Class of organic compounds that are superconductive at low temperatures

Tetrathiafulvalene (TTF) center typical in organic superconductors

In organic chemistry, a Bechgaard salt is any one of a number of organic charge-transfer complexes that exhibit superconductivity at low temperatures. They are named for chemist Klaus Bechgaard, who was one of the first scientists to synthesize them and demonstrate their superconductivity with the help of physicist Denis Jérome. Most Bechgaard salt superconductors are extremely low temperature, and lose superconductivity above the 1–2 K range, although the most successful compound in this class superconducts up to almost 12 K.

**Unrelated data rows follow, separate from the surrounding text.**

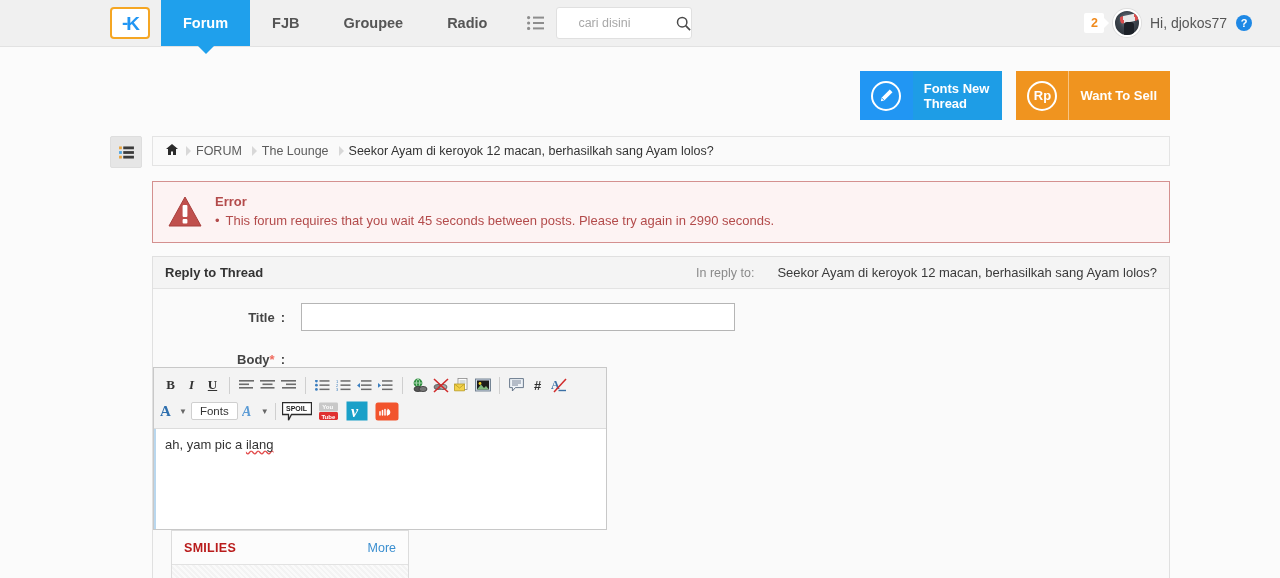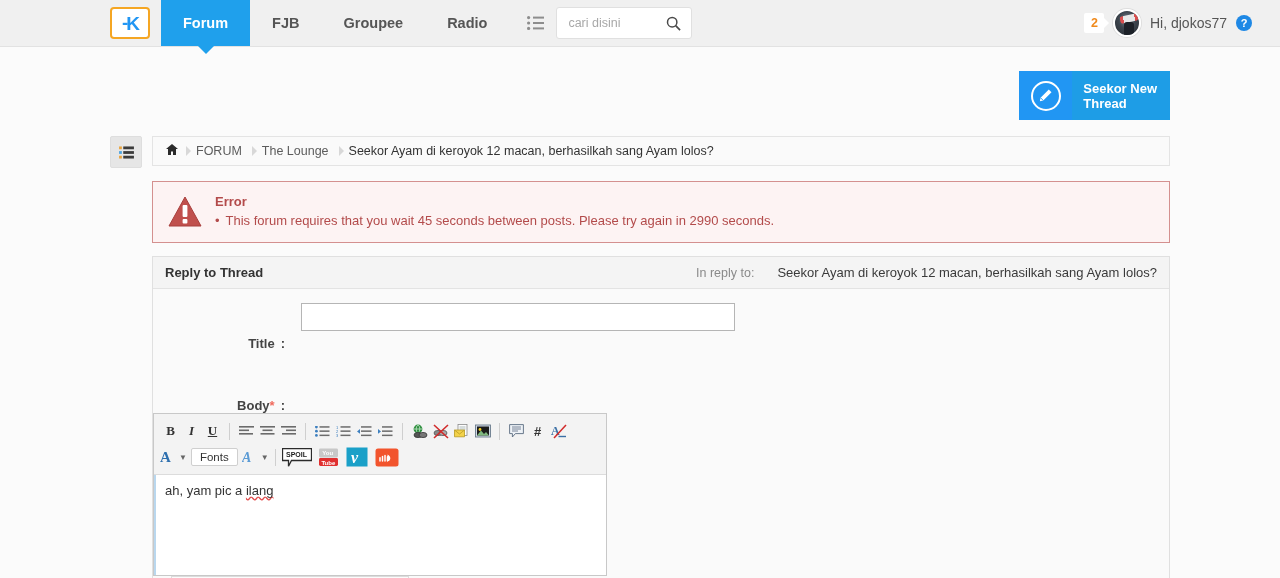"cari disini" .search-wrap { padding: 0 9px -> 0 19px }
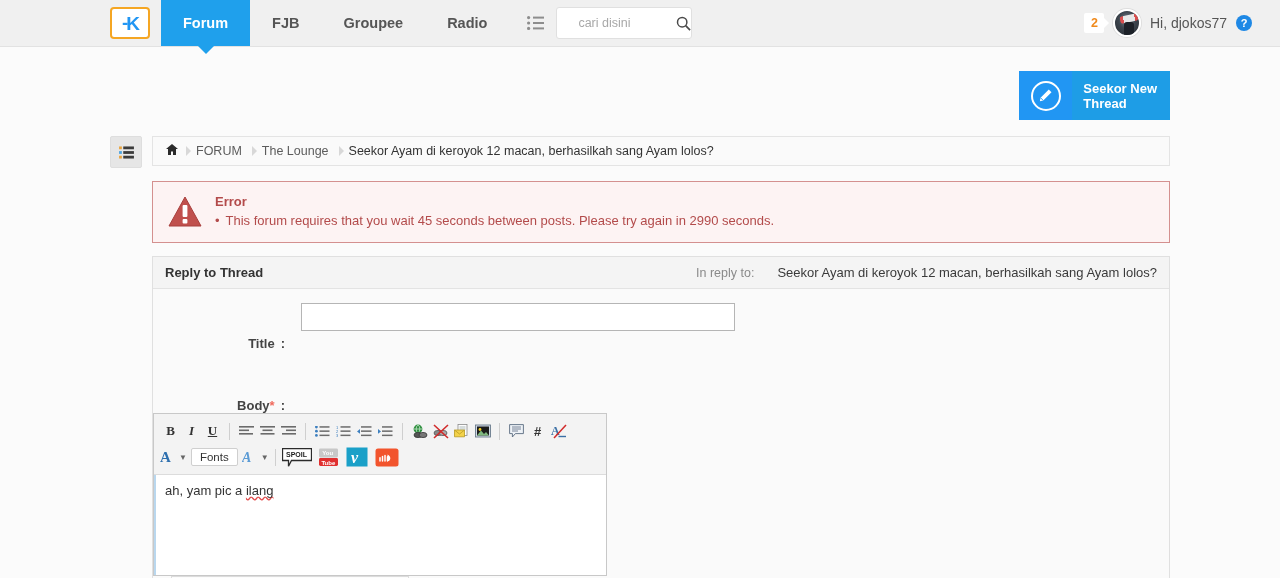"Seekor New" span { text: Seekor -> Fonts }
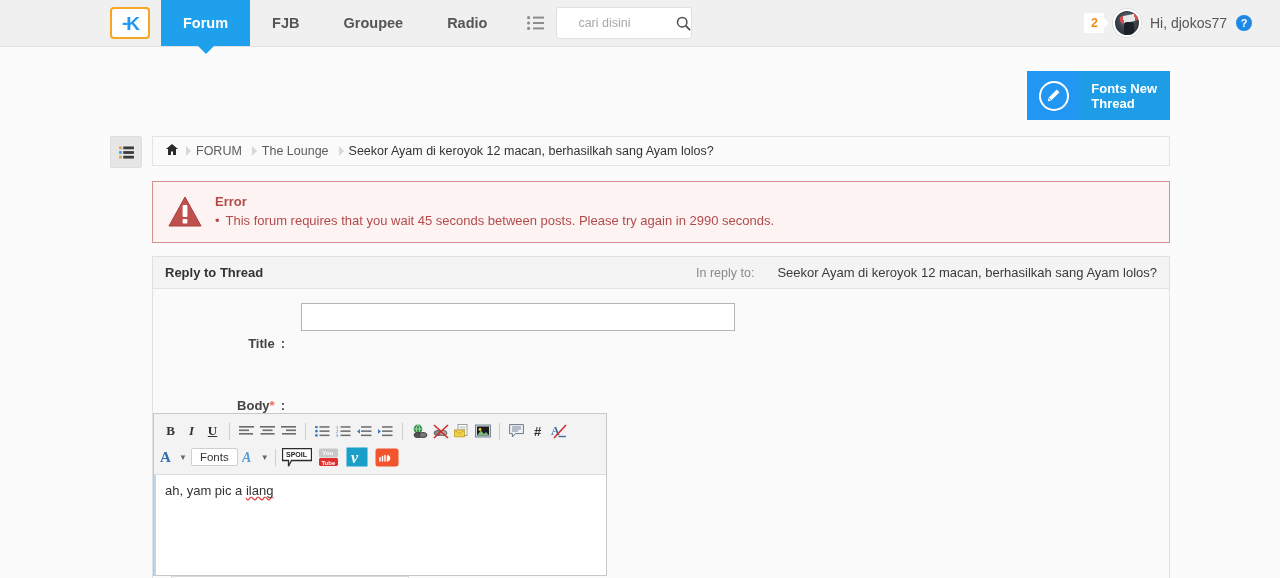"Rp" div.action-btn { html: none -> <div> <div> <span>Rp</span> </div> <div>Want To Sell</div> </div> }
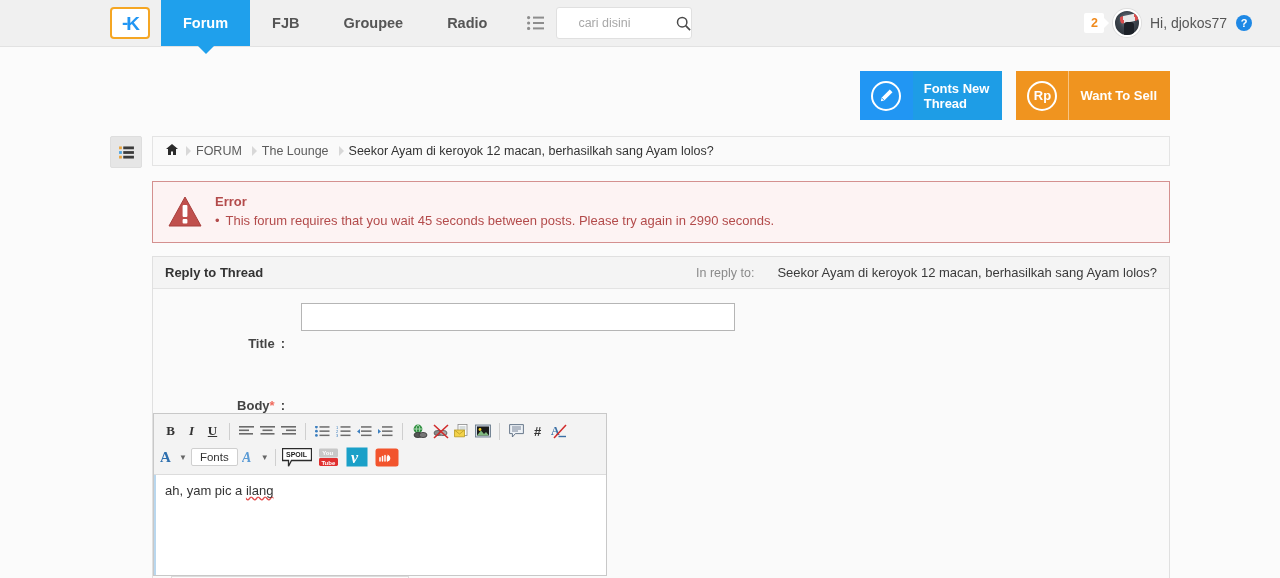"Title :" .form-label { margin-top: 26px -> none }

All Bechgaard salts are formed using a small, planar organic molecule as an electron donor, with any of a number of electron acceptors (such as perchlorate, ClO4, or tetracyanoethylene, TCNE). All the organic electron donors contain multiply conjugated heterocycles with a number of properties, including planarity, low ionization potential and good orbital overlap between heteroatoms in neighboring donor molecules. These properties help the final salt conduct electrons by shuttling them through the orbital vacancies left in the donor molecules.

All Bechgaard salts have a variation on a single tetrathiafulvalene motif—different superconductors have been made with appendages to the motif, or using a tetraselenafulvalene center instead (which is a related compound), but all bear this general structural similarity.

There are a wide range of other organic superconductors including many other charge-transfer complexes.